Caças FX-2 - Componente política e transferência tecnológica

Num negócio da magnitude do FX2, é inevitável que outros factores para além do militar acabem por ter uma influência na decisão.
A FAB ao evitar escolher um candidato, delega na liderança política essa decisão, e esta (além dos pormenores técnicos de cada aeronave), avalia também o relacionamento com o pais de origem numa perspectiva geoestratégica.
Mas, também avalia o impacto que essa compra possa ter a nível de contrapartidas industriais, sempre importantes para potenciar a economia brasileira, assim como na transferência de tecnologias aeronáuticas, numa perspectiva de saltar os vários estágios de investigação necessários para atingir a maturidade tecnológica de diversos componentes, sendo o objectivo final do Brasil adquirir competências que lhe permitam desenvolver autonomamente aeronaves de alta capacidade militar, uma capacidade ao alcance de poucas nações.


O Rafale e a França, representam uma relação estável e que já dura há décadas. França e Brasil já têm parceria nos submarinos, e a transferência de tecnologias nesta área irá dar os seus frutos em breve. Além disso, a França tem fornecido ao Brasil os principais vectores de defesa como o Mirage III e mais recentemente o Mirage 2000, não tendo havido problemas logísticos ou de qualidade de fabrico.
Porém...com o FX2 pretende-se ir muito além destes últimos caças, e as tecnologias a transferir estão entre as mais sensíveis na área militar. Sistemas de Radar, Motores e Técnicas de redução de Assinatura Radar, entre outros. Basta verificar as dificuldades que a Índia tem tido com o seu motor Kaveri para se perceber a dificuldade de desenvolver autonomamente essa tecnologia.

A própria China, mesmo praticando «reversed-engineering» de motores russos, ainda está longe de conseguir produzir um motor com qualidade. É um processo longo, complexo e caro.

Com as tecnologias electrónicas passa-se o mesmo. Desenvolver um radar AESA é um processo que só agora começa a ter resultados, e são ainda muito poucos os radares dessa classe desenvolvidos. A França pode ter aqui um papel primordial, no entanto, até onde está a França disponível para partilhar conhecimentos considerados segredo de estado?

Nesse mesmo campo...a Suécia já demonstrou uma grande abertura com o projecto R-99, esse mesmo aparelho tem sido vendido a países como a Grécia e México e é um bom exemplo de cooperação tecnológica numa área bastante sensível. No entanto, o Gripen NG é um avião com muitos componentes de origem não-sueca (como por exemplo o motor F414-G), e essas tecnologias não poderão ser partilhadas com o Brasil. Além disso, o peso do relacionamento com a Suécia é relativamente reduzido em termos internacionais.

O Super Hornet possui um elevado conjunto de tecnologias de ponta em estado de maturidade comprovada em combate. Porém, os norte-americanos têm tido uma política muito reservada na hora de transferir tecnologias sensíveis , e apesar da abertura demonstrada nos últimos tempos, resta saber até onde irão partilhar os seus conhecimentos tecnológicos.

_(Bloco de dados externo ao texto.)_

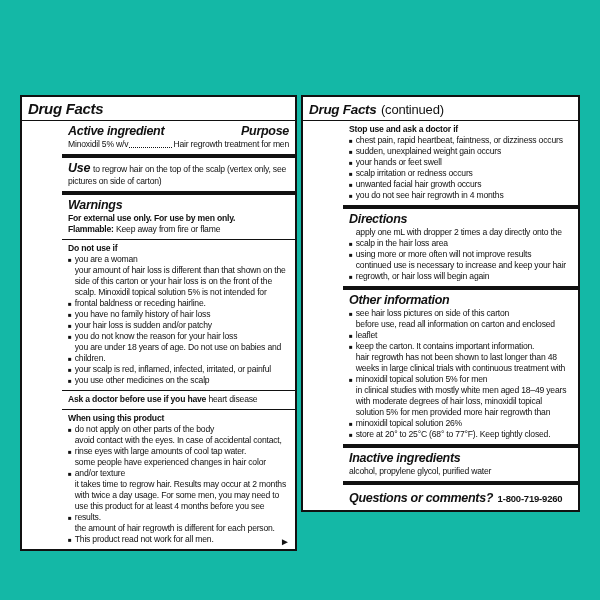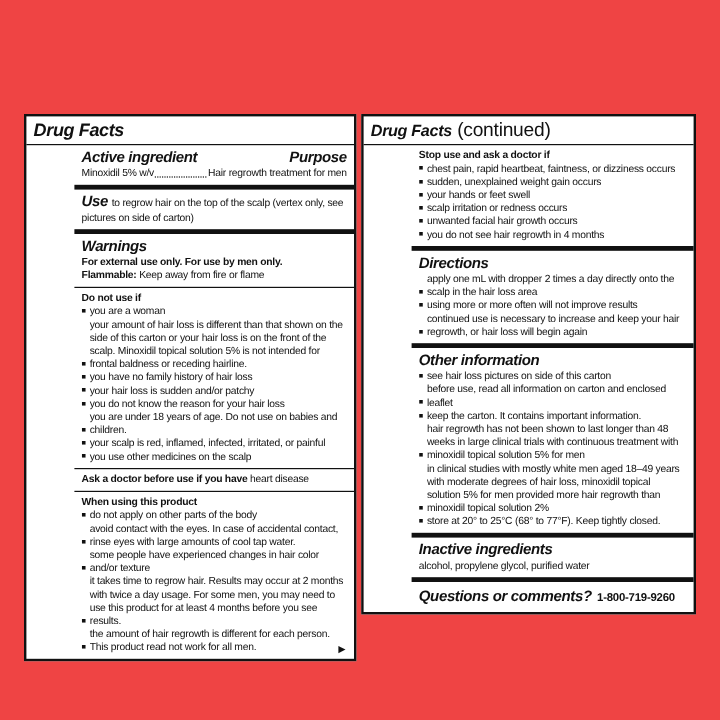--- a/index.html
+++ b/index.html
@@ -3,7 +3,7 @@
 <meta charset="utf-8">
 <style>
   html,body{margin:0;padding:0;background:#fff;}
-  .sheet{position:relative;width:600px;height:600px;background:#ef4444;
+  .sheet{position:relative;width:600px;height:600px;background:#14b8a6;
          font-family:"Liberation Sans",sans-serif;color:#111;overflow:hidden;}
   .label{position:absolute;left:20px;top:95px;width:560px;display:flex;gap:4px;align-items:flex-start;}
   .col{box-sizing:border-box;border:2.5px solid #111;background:#fff;}

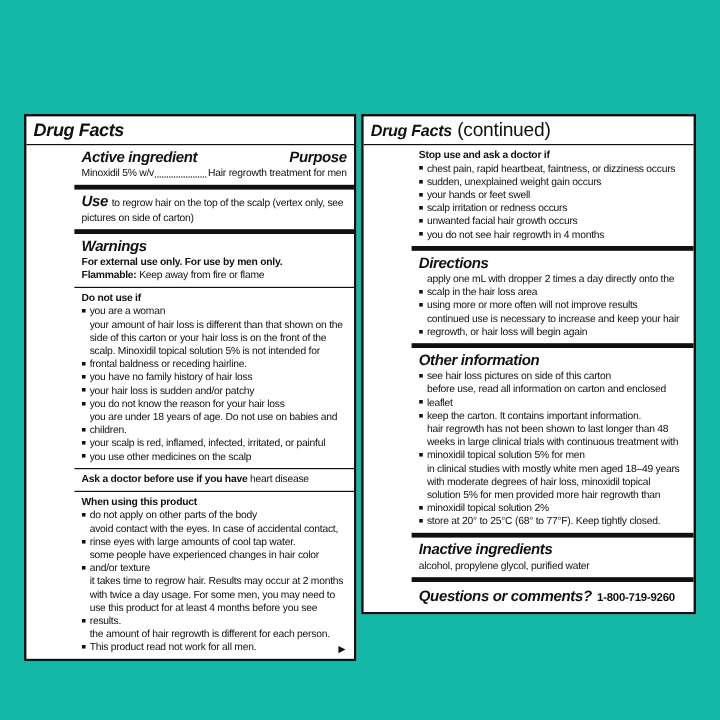--- a/index.html
+++ b/index.html
@@ -14,7 +14,7 @@
   .sec.thin{border-top:1.3px solid #111;}
   .title-sec{padding:3px 6px 2px 6px;border-bottom:1.6px solid #111;}
   .df-title{font-style:italic;font-weight:bold;font-size:15px;letter-spacing:-0.3px;}
-  .cont{font-style:normal;font-weight:normal;font-size:16px;letter-spacing:-0.2px;}
+  .cont{font-style:normal;font-weight:normal;font-size:13px;letter-spacing:-0.2px;}
   .h2{font-style:italic;font-weight:bold;font-size:12.5px;letter-spacing:-0.3px;line-height:15px;}
   .body,.li-text{font-size:8.6px;line-height:11px;letter-spacing:-0.2px;}
   .bold{font-weight:bold;}

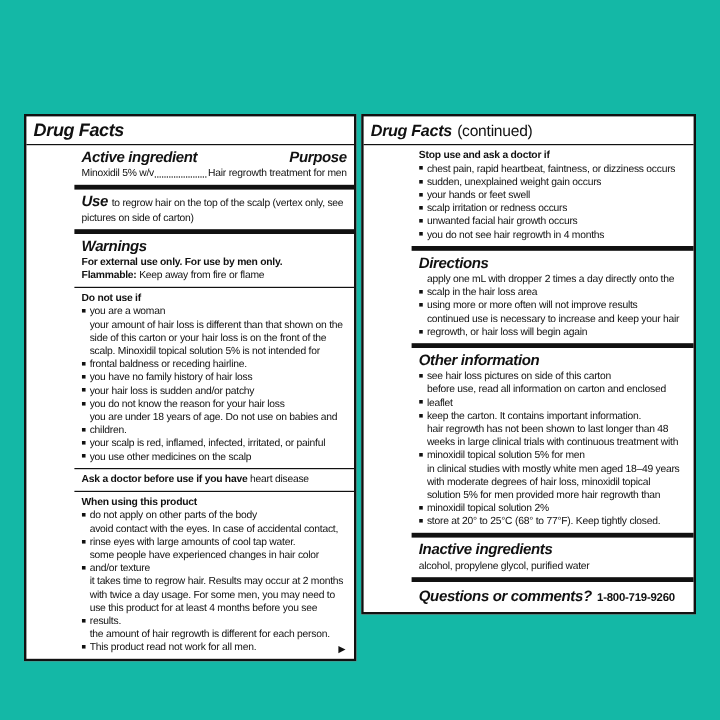--- a/index.html
+++ b/index.html
@@ -243,7 +243,7 @@
 
             <div class="li">
               <span class="bullet">■</span>
-              <span class="li-text">in clinical studies with mostly white men aged 18–49 years with moderate degrees of hair loss, minoxidil topical solution 5% for men provided more hair regrowth than minoxidil topical solution 2%</span>
+              <span class="li-text">in clinical studies with mostly white men aged 18–49 years with moderate degrees of hair loss, minoxidil topical solution 5% for men provided more hair regrowth than minoxidil topical solution 26%</span>
             </div>
 
             <div class="li">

No que toca ao fornecimento logístico, têm surgido preocupações nos mídia brasileiros acerca da hipótese de um embargo (como aconteceu com Índia, Paquistão,...), que acabe por imobilizar as aeronaves responsáveis pela defesa do pais. No entanto, o Brasil já é cliente dos E.U.A. há muito tempo (caso dos F-5,...) e nunca houveram problemas nesse campo, nem é de prever que os venham a haver no futuro.

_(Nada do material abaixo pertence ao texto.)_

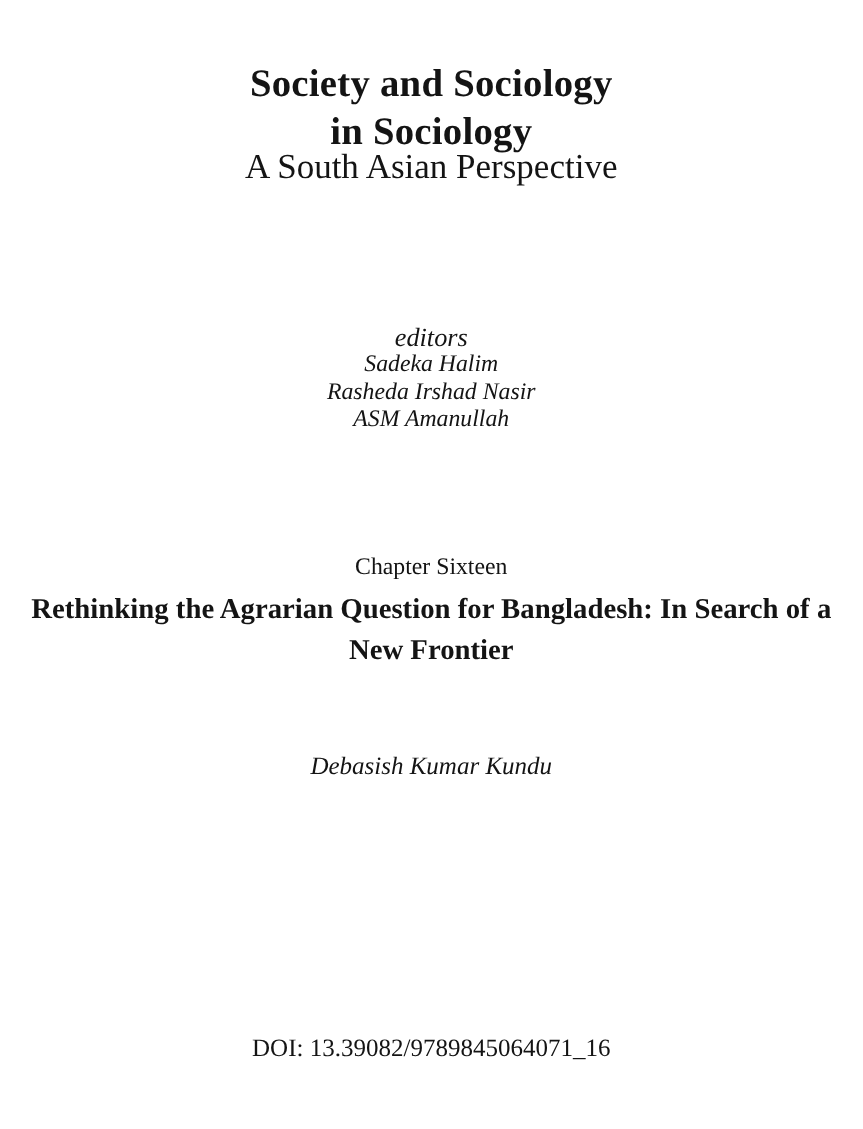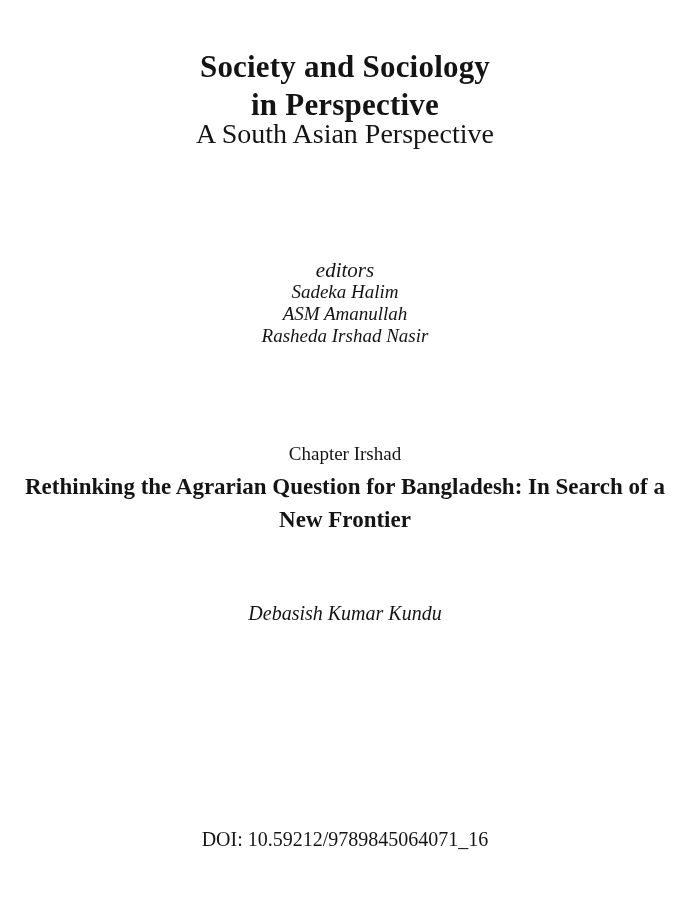--- a/index.html
+++ b/index.html
@@ -77,7 +77,7 @@
 
   <div class="centered book-title">
     <div>Society and Sociology</div>
-    <div>in Perspective</div>
+    <div>in Sociology</div>
   </div>
 
   <div class="centered book-subtitle">A South Asian Perspective</div>

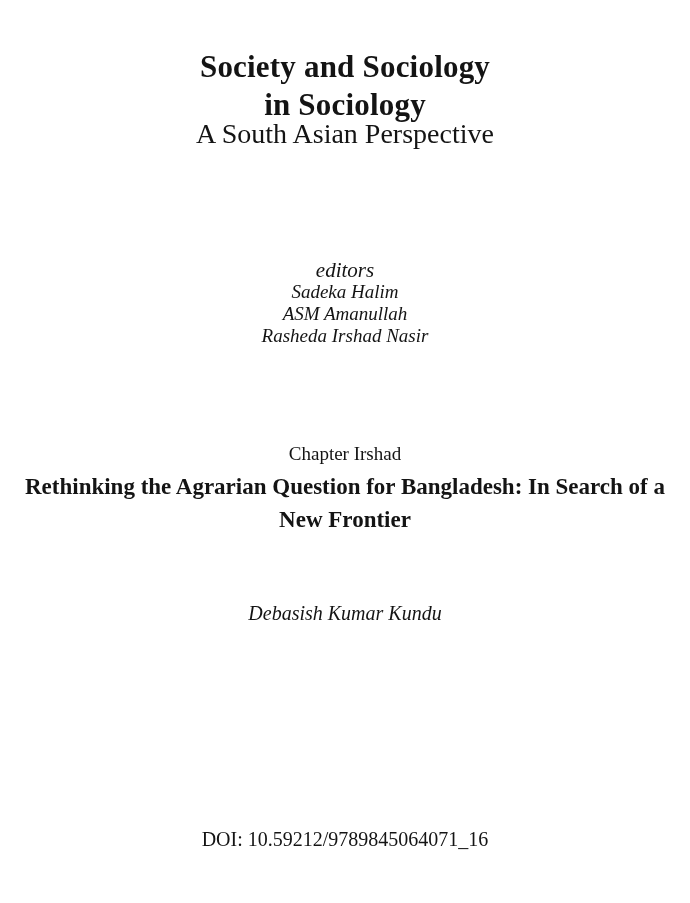--- a/index.html
+++ b/index.html
@@ -86,8 +86,8 @@
 
   <div class="centered editor-names">
     <div>Sadeka Halim</div>
+    <div>Rasheda Irshad Nasir</div>
     <div>ASM Amanullah</div>
-    <div>Rasheda Irshad Nasir</div>
   </div>
 
   <div class="centered chapter-label">Chapter Irshad</div>

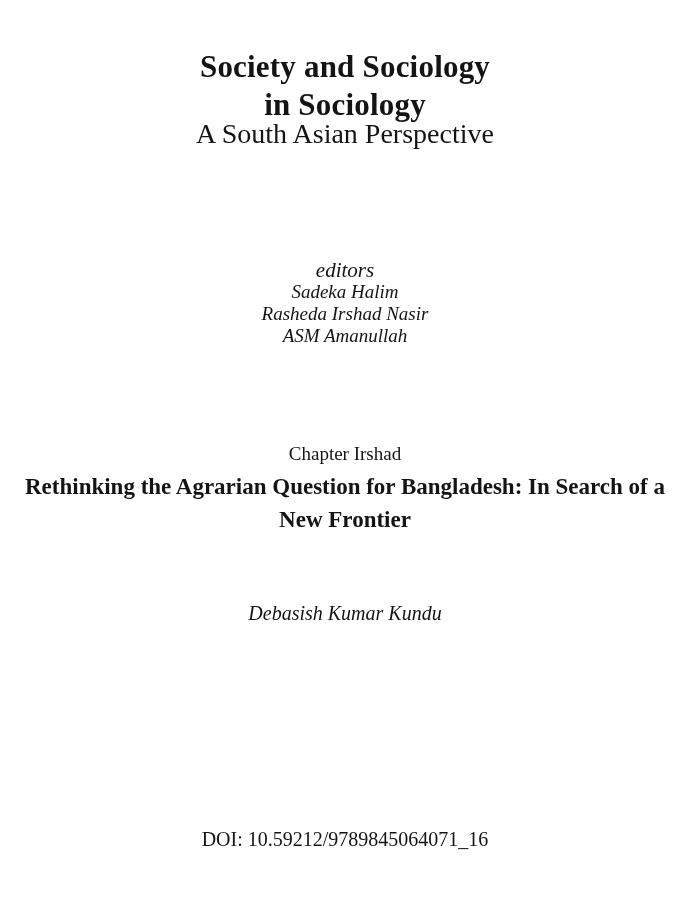--- a/index.html
+++ b/index.html
@@ -90,7 +90,7 @@
     <div>ASM Amanullah</div>
   </div>
 
-  <div class="centered chapter-label">Chapter Irshad</div>
+  <div class="centered chapter-label">Chapter Sixteen</div>
 
   <div class="centered chapter-author">Debasish Kumar Kundu</div>
 

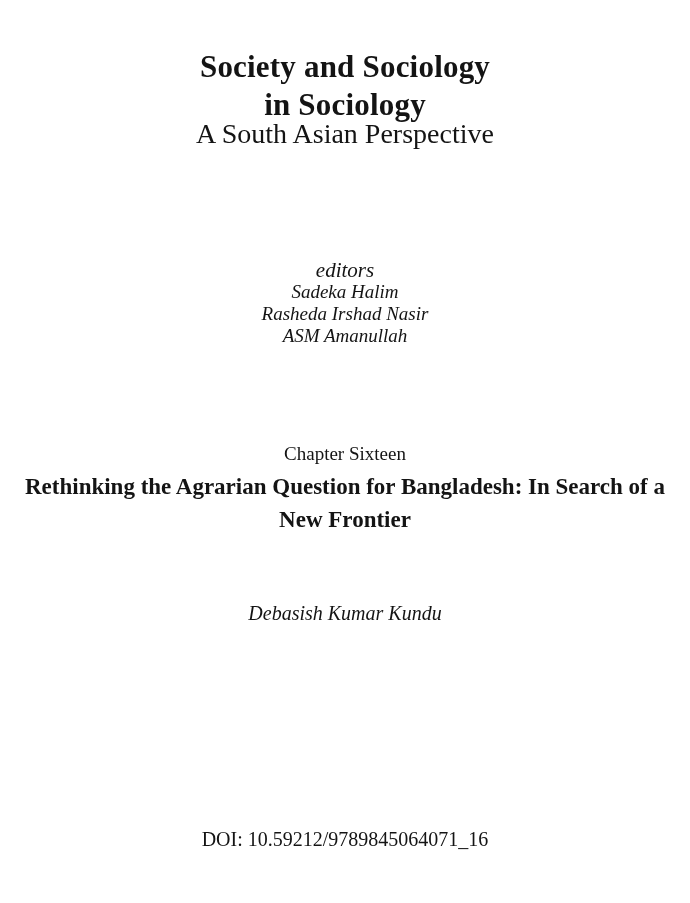--- a/index.html
+++ b/index.html
@@ -99,7 +99,7 @@
     <div>New Frontier</div>
   </div>
 
-  <div class="centered doi-line">DOI: 10.59212/9789845064071_16</div>
+  <div class="centered doi-line">DOI: 13.39082/9789845064071_16</div>
 
 </div>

Além destes pontos, existe também a questão Geoestratégica. Apesar de ser um parceiro de topo do Brasil, os E.U.A. sempre tiveram uma política para com os países da América Latina que preconizava um certo grau de arrogância, outras vezes indiferença. Aparentemente a presidência de Obama está a tomar um novo rumo na abordagem à América Latina, mas até que ponto estarão dispostos a ir? Autorizará o Congresso norte-americano a transferência de tecnologias de ponta?